MATERIAL SUPPLIED:
..............................

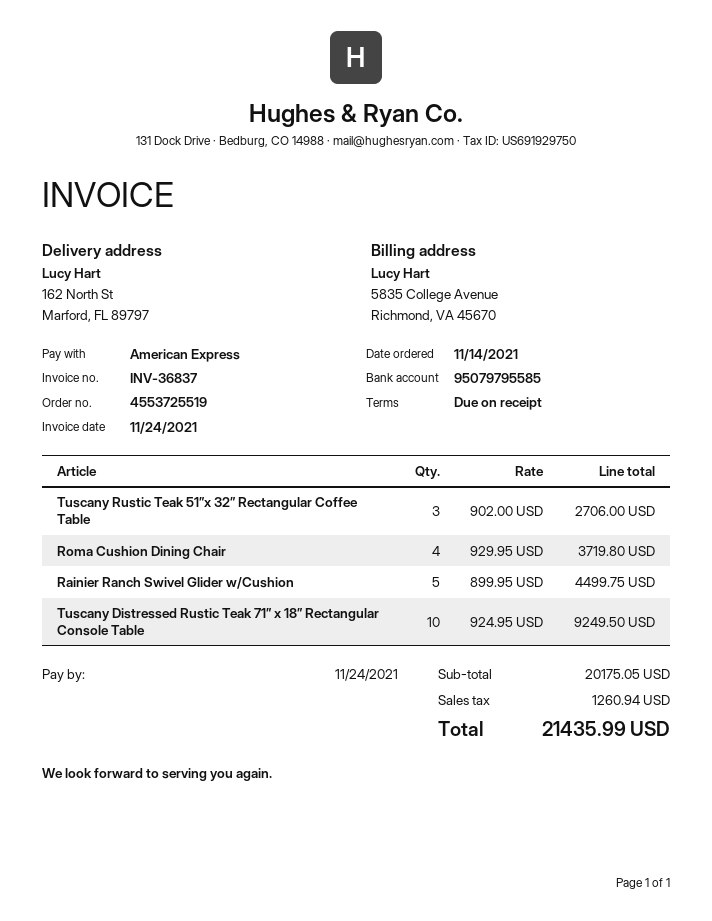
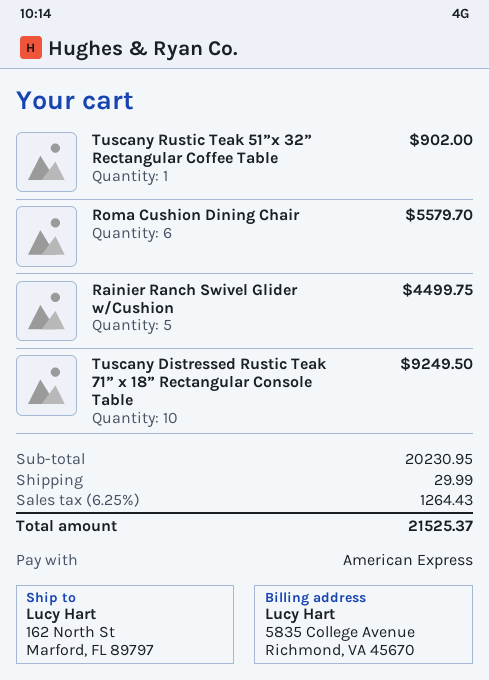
Tuscany Rustic Teak 51”x 32” Rectangular Coffee Table: 3 for 2706.00 -> 1 for 902.00
Roma Cushion Dining Chair: 4 for 3719.80 -> 6 for 5579.70
subtotal: 20175.05 -> 20230.95
shipping: none -> 29.99
tax: 1260.94 -> 1264.43
total: 21435.99 -> 21525.37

..............................

WHAT YOU NEED TO DO:
What you write should match, character for character, the lines from the one with "Roma Cushion Dining" to the end of the data, both included.

ANSWER BOX:
Roma Cushion Dining Chair: 4 for 3719.80 -> 6 for 5579.70
subtotal: 20175.05 -> 20230.95
shipping: none -> 29.99
tax: 1260.94 -> 1264.43
total: 21435.99 -> 21525.37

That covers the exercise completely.